## PROBLEM REQUIREMENTS
A single number is required: how many lines in the records below contain "none".

══ EXTRACTED INFORMATION

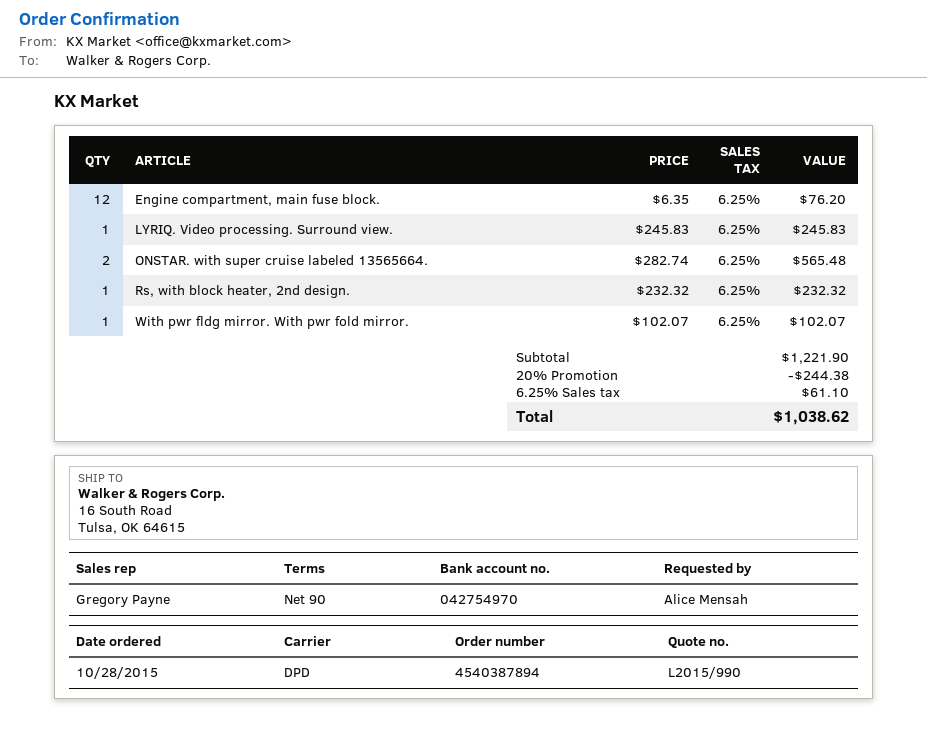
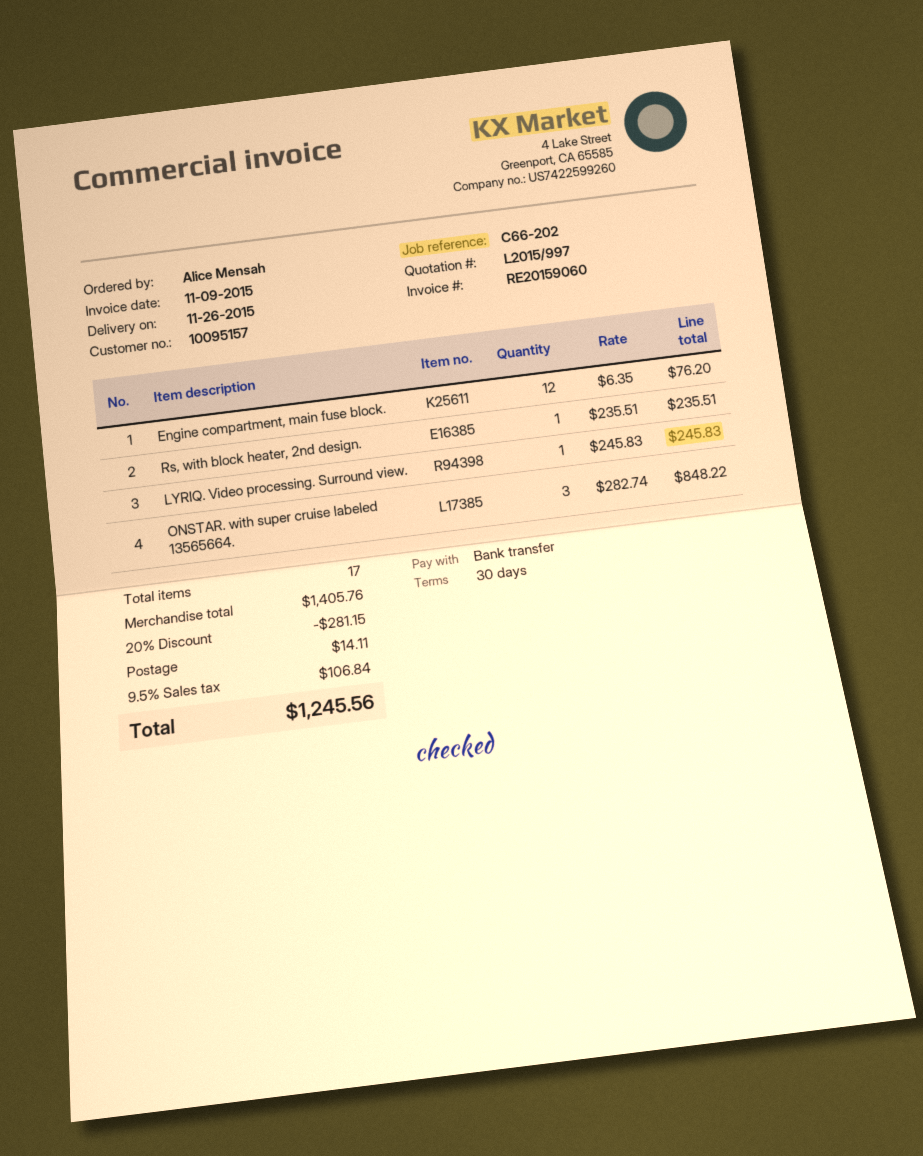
quote number: L2015/990 -> L2015/997
payment terms: 90 days -> 30 days
ONSTAR. with super cruise labeled 13565664.: 2 x 282.74 = 565.48 -> 3 x 282.74 = 848.22
Rs, with block heater, 2nd design.: 1 x 232.32 = 232.32 -> 1 x 235.51 = 235.51
With pwr fldg mirror. With pwr fold mirror.: 1 x 102.07 = 102.07 -> none
subtotal: 1221.90 -> 1405.76
discount: 20% = 244.38 -> 20% = 281.15
shipping: none -> 14.11
tax: 6.25% = 61.10 -> 9.5% = 106.84
total: 1038.62 -> 1245.56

════

## REPLY
2